OS 6" map, Shetland, 2nd ed. (1903)

The buildings are alleged to have been erected by survivors from the Spanish Armada in 1588.

Name Book 1878; New Statistical Account (NSA) 1845

The foundation mounds of eight or nine structures, oblong in shape, but having rounded corners. Six lie close together so near the edge of the cliff on the east side of the island that the ends of some of them have disappeared through erosion. Each has been about 40' long by 18' 6" broad. Although no stonework is visible, they suggest the foundations of houses.

RCAHMS 1946, visited 1931

The footings of eight buildings generally as described by RCAHMS. They vary in size from 13.5m long by 4.7m wide to 10.0m long by 3.9m wide with turf covered walls 1.0m average thickness. The entrances are all in the N sides. The remains of another house, now mostly destroyed by cliff erosion, are attached to the northerly end of the most northerly house. Tradition of shipwreck still known locally.

The houses are similar to the medieval settlement on the Brough of Birsay (Orkney), although the name of the island Kirk Holm suggests a religious establishment.

Visited by OS (RL) 11 June 1968

(Scheduled as Kirk Holm, monastic settlement). The monument consists of the remains of a settlement, almost

certainly a monastic establishment of early medieval date, located on the E side of the small islet called Kirk Holm.

It consists of the foundations of eight rectangular structures, each having rounded corners. They vary from 13.5m by 4.7m overall down to 10.0m by 3.9m. Their walls are about 1m wide and turf-covered. Six of the houses lie close together and are aligned NNE-SSW, with entrances towards the sea. A further house, severely eroded, lies just to the N, and another some 40m beyond this. The two last-mentioned have been subject to erosion, as have the seaward ends of the group of six. There are no visible traces of any associated structures or boundaries. The location, nature of the remains and the placename suggest an ecclesiastical origin, presumably as an eremitical establishment. The likely date would be 11th or 12th century AD, on analogy with other monastic settlements in Shetland and beyond.

Information from Historic Scotland, scheduling document dated 22 February 1993.

Nine unroofed buildings annotated Ruins are depicted on the 1st edition of the OS 6-inch map (Orkney & Shetland (Shetland) 1882, sheet li). Three unroofed buildings are shown on the current edition of the OS 1:10000 map (1973).

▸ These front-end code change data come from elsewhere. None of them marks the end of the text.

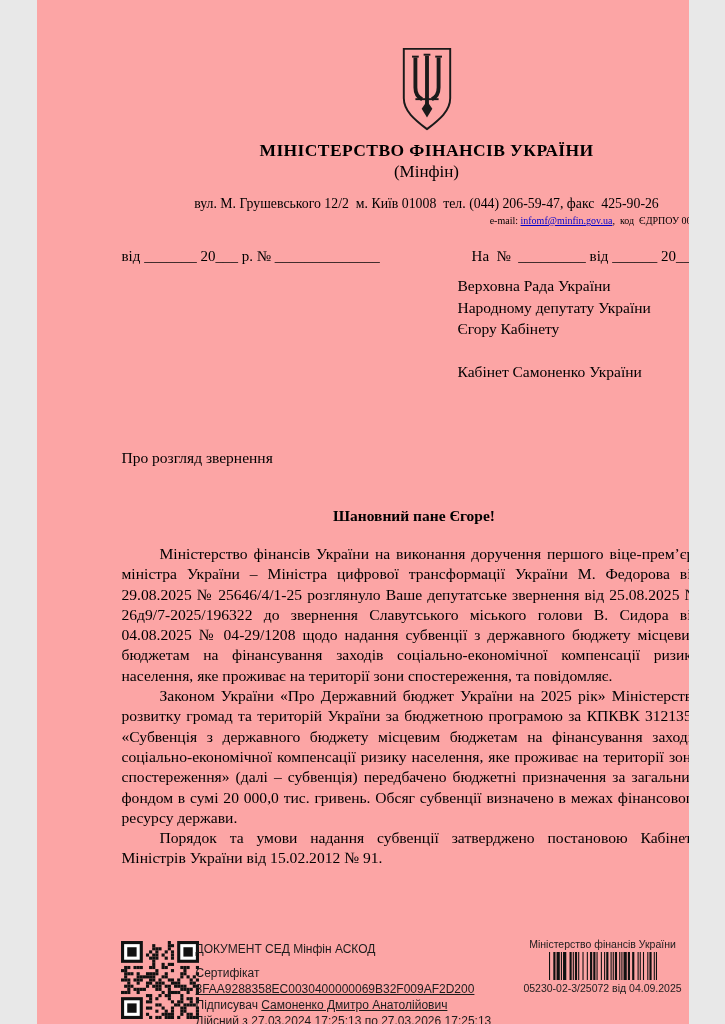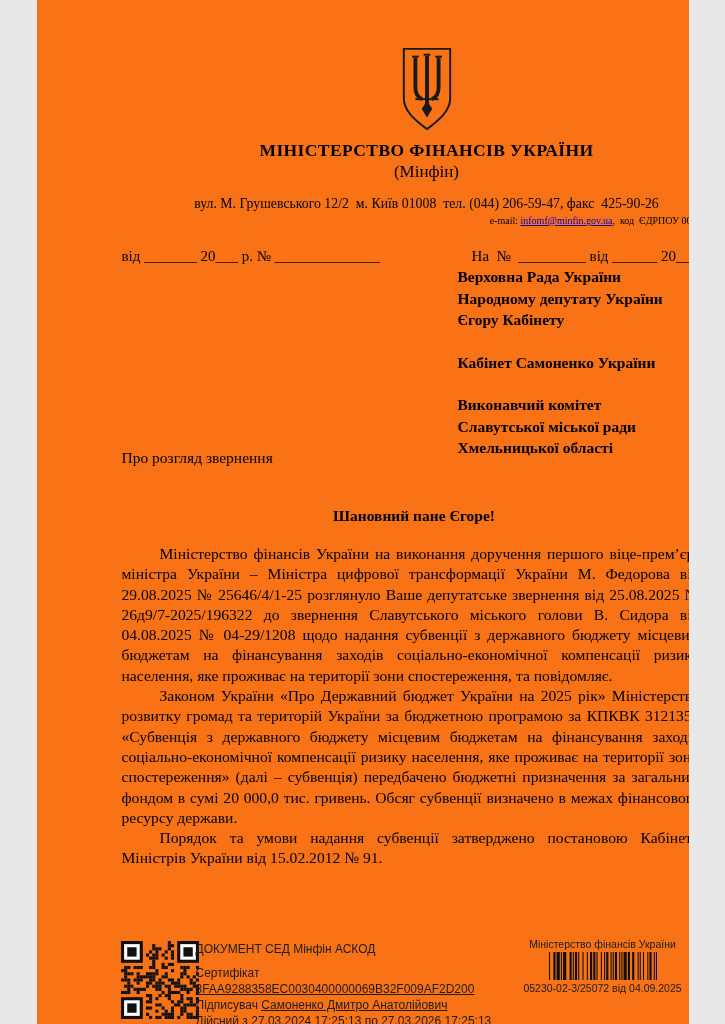"МІНІСТЕРСТВО ФІНАНСІВ УКРАЇНИ" .page { background: #f97316 -> #fca5a5 }
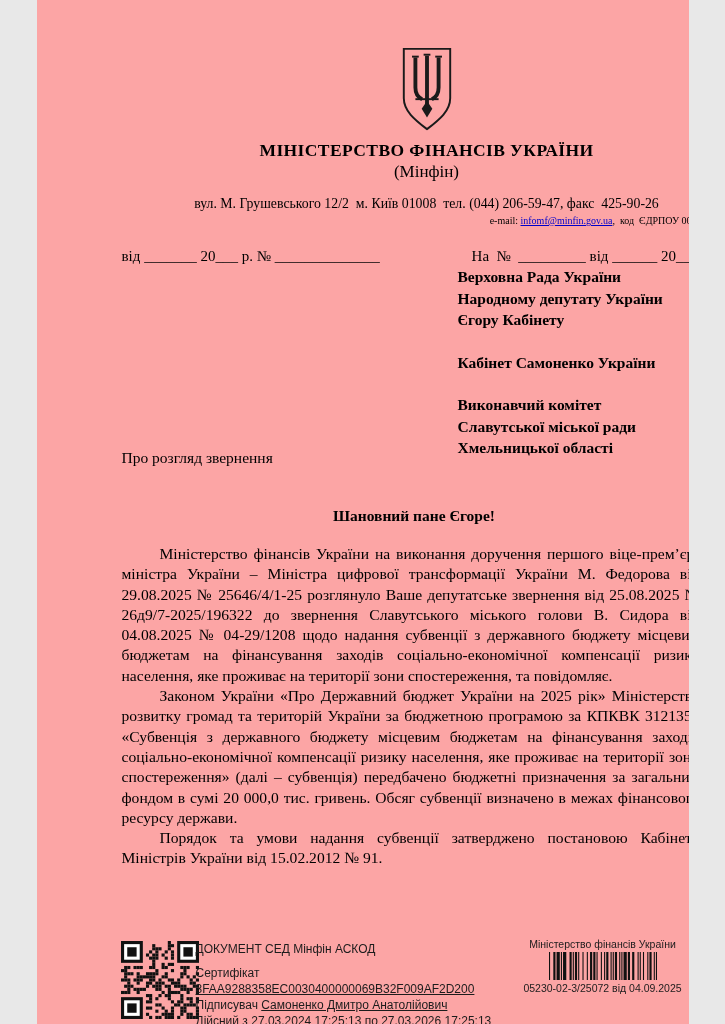"Верховна Рада України" .recipients { font-weight: bold -> normal; top: 266px -> 275px }
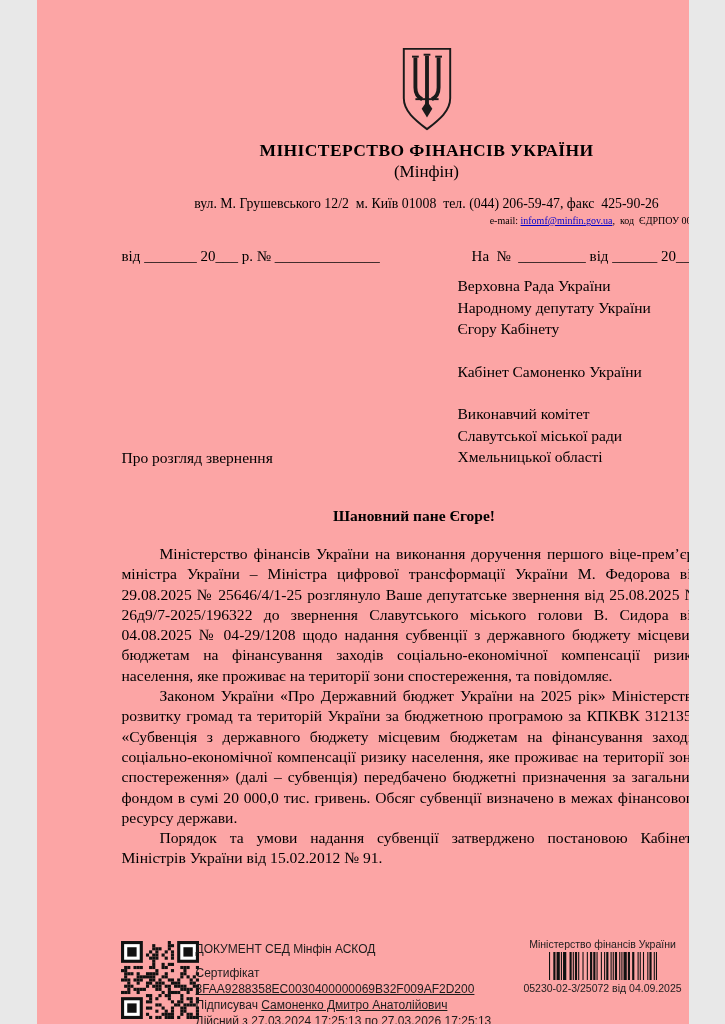"Виконавчий комітет" div.recipient-block { html: <div> <div>Виконавчий комітет</div> <div>Славутської міської ради</div> <div>Хмельницької області</div> </div> -> none }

Information from RCAHMS (SAH) 4 June 2001

Activities

Field Visit (22 June 1931)

Ruins, Kirk Holm.

On Kirk Holm, a precipitous island some 330 yds. long, lying immediately S. of Kirka Ness at the mouth of Seli Voe, are the foundation mounds of eight or nine structures, oblong in shape but having rounded corners. On the E. side there are six lying close together, so near the edge of the cliff that the ends of some of them have disappeared through erosion. Each has been about 40 ft. long by 18 ft. 6 in. broad. Although no stone-work is visible, they suggest the foundations of houses.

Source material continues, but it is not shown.